*Data shown*

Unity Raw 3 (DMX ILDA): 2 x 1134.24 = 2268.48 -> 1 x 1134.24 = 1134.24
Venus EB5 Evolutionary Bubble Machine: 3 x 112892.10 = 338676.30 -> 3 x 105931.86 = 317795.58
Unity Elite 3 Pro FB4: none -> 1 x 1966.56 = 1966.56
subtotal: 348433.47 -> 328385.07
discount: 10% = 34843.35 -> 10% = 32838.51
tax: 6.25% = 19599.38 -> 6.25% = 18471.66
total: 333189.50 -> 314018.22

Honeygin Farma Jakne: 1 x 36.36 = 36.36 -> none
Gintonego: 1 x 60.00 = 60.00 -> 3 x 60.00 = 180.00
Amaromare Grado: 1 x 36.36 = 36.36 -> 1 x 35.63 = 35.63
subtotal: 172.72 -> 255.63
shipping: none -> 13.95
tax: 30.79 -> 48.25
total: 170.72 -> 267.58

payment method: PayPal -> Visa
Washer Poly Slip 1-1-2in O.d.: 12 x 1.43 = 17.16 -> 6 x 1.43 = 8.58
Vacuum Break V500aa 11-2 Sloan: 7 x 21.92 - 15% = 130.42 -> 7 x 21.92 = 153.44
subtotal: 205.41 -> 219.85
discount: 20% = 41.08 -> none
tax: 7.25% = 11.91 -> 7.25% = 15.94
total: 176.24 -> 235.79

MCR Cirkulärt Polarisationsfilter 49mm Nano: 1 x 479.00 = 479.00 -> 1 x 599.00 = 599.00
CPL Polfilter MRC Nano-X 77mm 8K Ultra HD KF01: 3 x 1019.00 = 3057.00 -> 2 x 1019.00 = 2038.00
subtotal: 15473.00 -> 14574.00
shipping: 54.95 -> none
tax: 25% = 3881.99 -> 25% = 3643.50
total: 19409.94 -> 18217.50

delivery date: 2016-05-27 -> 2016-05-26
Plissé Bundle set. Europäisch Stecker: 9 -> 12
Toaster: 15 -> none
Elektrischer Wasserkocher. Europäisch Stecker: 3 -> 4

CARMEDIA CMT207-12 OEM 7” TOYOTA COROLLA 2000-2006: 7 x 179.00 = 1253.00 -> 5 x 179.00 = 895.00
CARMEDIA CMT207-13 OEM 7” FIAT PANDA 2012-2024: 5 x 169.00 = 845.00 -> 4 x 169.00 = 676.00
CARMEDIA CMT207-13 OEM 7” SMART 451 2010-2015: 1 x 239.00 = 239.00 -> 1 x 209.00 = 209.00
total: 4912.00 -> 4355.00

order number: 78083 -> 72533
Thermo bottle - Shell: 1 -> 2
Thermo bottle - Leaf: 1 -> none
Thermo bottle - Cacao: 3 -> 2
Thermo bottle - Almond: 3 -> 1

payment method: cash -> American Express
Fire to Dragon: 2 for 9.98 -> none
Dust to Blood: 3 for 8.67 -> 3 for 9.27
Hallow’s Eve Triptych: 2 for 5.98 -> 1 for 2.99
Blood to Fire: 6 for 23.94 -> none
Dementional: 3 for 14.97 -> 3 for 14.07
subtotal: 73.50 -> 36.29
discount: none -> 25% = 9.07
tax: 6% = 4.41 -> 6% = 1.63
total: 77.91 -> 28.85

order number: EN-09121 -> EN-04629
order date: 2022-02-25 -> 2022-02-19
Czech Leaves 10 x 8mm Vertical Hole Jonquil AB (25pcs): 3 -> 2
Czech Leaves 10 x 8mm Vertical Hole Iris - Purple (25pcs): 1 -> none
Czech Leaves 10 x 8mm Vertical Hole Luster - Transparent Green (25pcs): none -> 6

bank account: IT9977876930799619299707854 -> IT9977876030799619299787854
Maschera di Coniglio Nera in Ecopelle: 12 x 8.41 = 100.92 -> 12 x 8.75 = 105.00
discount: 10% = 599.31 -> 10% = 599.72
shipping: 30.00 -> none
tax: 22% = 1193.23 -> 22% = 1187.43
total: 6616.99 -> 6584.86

*Task requirements*
Reply with the number of lines in the data that include the string "shipping" and nothing else.

*Written reply*
3